Certificate verification

The UK federation routinely perform certificate verification as part of the process of Registration and in the maintenance of existing entities.

In the case of new entities the certificate verification is performed with the Management Contact, in this case of existing entities this may also be performed by the Administrative Contact.

Following the Shattered announcement the UK federation team are now using SHA-256 for certificate verification. Historically, the cryptographic hash function SHA-1 has been used to provide a fingerprint, this page describes how you can check the SHA-256 fingerprint of your public key certificates.

It's important to note that the certificate fingerprint, does not reflect on the actual cryptographic method used in the certificate itself.

Java Keytool

If you are using the Shibboleth IdP under any platform, then you should have the Java Keytool application installed. Using the following command, will give you a number of certificate fingerprints (SHA-256, SHA-1 and MD5).

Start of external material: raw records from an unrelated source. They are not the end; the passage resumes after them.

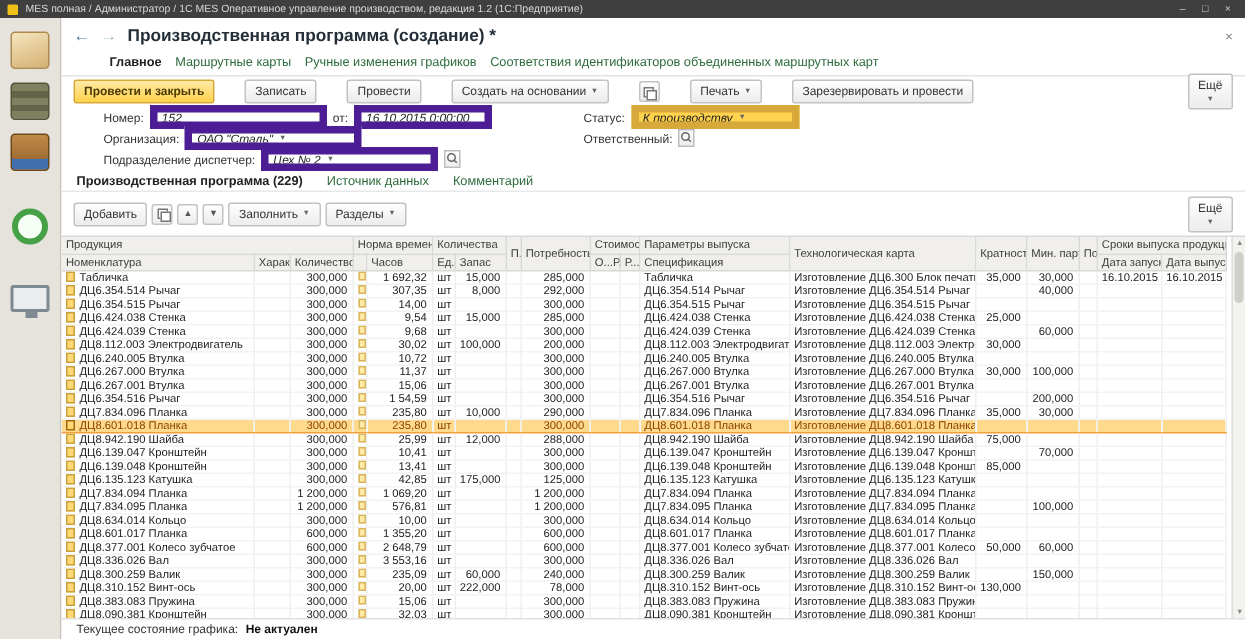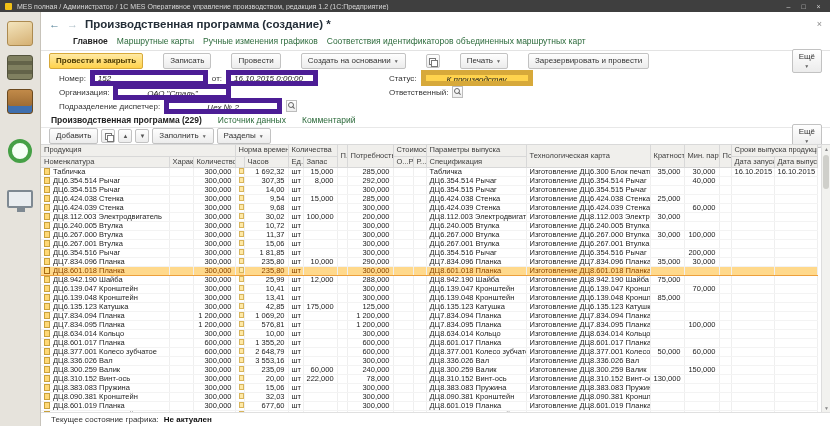--- a/index.html
+++ b/index.html
@@ -55,7 +55,7 @@
   .more-right { margin-left:auto;flex-direction:column; }
 
   
-  .frow { position:relative; height:14px; display:flex; align-items:center; gap:4px; padding-left:18px; font-size:8px; flex:0 0 auto; }
+  .frow { position:relative; height:14px; display:flex; align-items:center; gap:4px; padding-left:28px; font-size:8px; flex:0 0 auto; }
   .flabel { color:#333; white-space:nowrap; }
   .input,.combo { height:16px; border:5px solid #4c1d95; background:#fff; display:inline-flex; align-items:center;
     padding:0 3px; font-size:8px; white-space:nowrap; overflow:hidden;font-style:italic; }

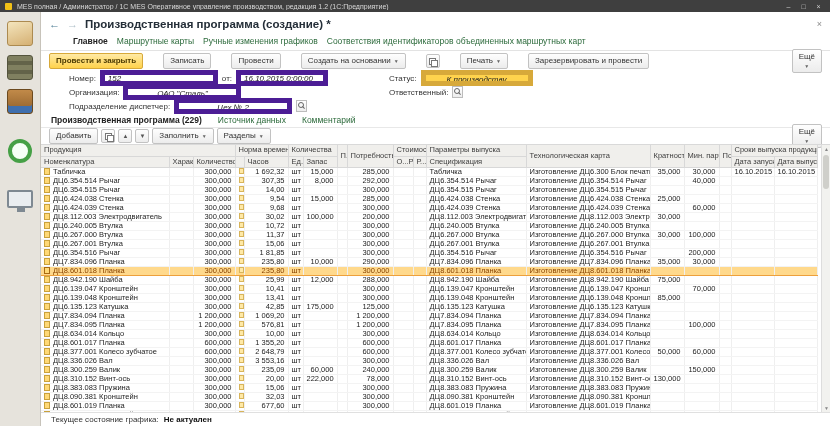--- a/index.html
+++ b/index.html
@@ -60,7 +60,7 @@
   .input,.combo { height:16px; border:5px solid #4c1d95; background:#fff; display:inline-flex; align-items:center;
     padding:0 3px; font-size:8px; white-space:nowrap; overflow:hidden;font-style:italic; }
   .w-num { width:118px; } .w-date { width:92px; } .w-combo { width:118px; }
-  .combo { justify-content:flex-start;flex-direction:column; }
+  .combo { justify-content:flex-start; }
   .combo .caret { margin-left:4px; }
   .combo.status { background:#ffd34d; border-color:#d7a93a; width:112px; }
   .g2 { position:absolute; left:348px; display:flex; align-items:center; gap:4px; }

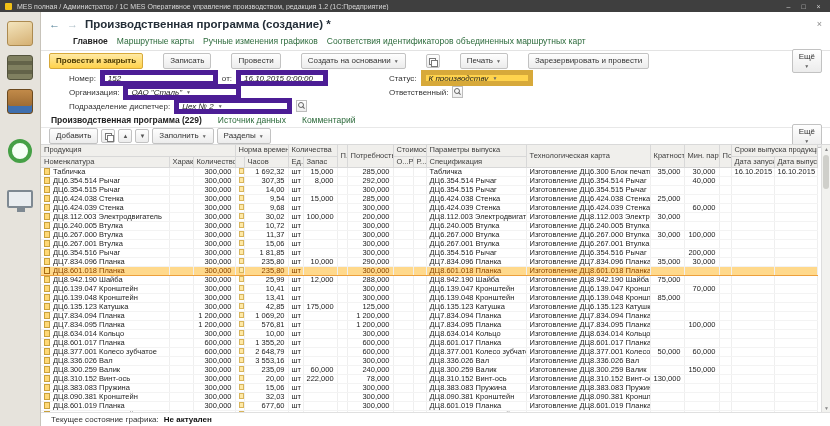--- a/index.html
+++ b/index.html
@@ -75,7 +75,7 @@
   .stabs .stab.active { color:#222; font-weight:bold; }
 
   
-  .ttb { height:17px; display:flex; align-items:center; gap:3px; padding:0 8px; border-top:1px solid #e8e8e8; flex:0 0 auto; }
+  .ttb { height:30px; display:flex; align-items:center; gap:3px; padding:0 8px; border-top:1px solid #e8e8e8; flex:0 0 auto; }
 
   
   .grid-wrap { flex:1; min-height:0; position:relative; overflow:hidden; border-top:1px solid #d9d9d9; }

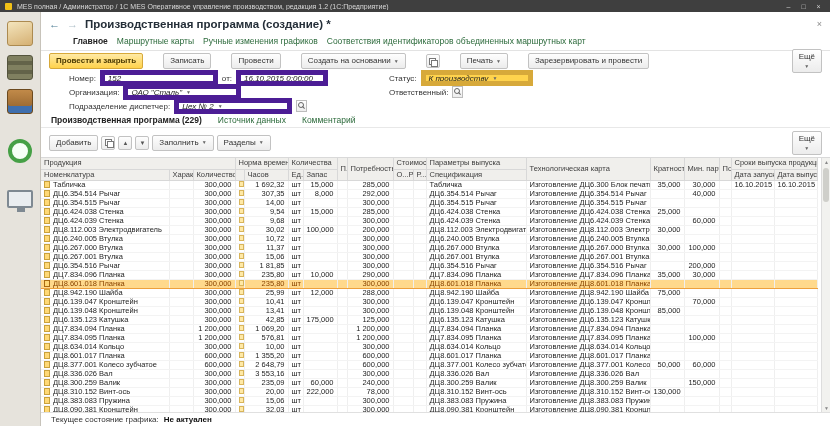--- a/index.html
+++ b/index.html
@@ -486,7 +486,7 @@
                 <td class="c-har"></td>
                 <td class="c-qty">300,000</td>
                 <td class="c-ic"><span class="cell-icon"></span></td>
-                <td class="c-hours">1 81,85</td>
+                <td class="c-hours">1 54,59</td>
                 <td class="c-unit">шт</td>
                 <td class="c-zapas"></td>
                 <td class="c-p"></td>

 keytool --printcert -file filename.crt

OpenSSL

If you are using a Linux or Unix platform, or the Shibboleth SP on any platform then you will likely have the OpenSSL application installed. Using the following command, will give you a SHA-256 fingerprint.

 openssl x509 -noout -fingerprint -sha256 -in filename.crt

Other software

  • Existing users of the Microsoft Windows may have used the the built-in certificate properties window to perform verification using SHA-1 fingerprint. Unfortunately, this properties window only provides a SHA-1 fingerprint, therefore we would urge you to use one of the tools above.
  • Our understanding of other SAML software, is that they will either have OpenSSL or Java Keytool available, either within the OS or directly as a dependancy in the implementation. If you have any further information on performing certificate verification with other software, please email the Federation Helpdesk.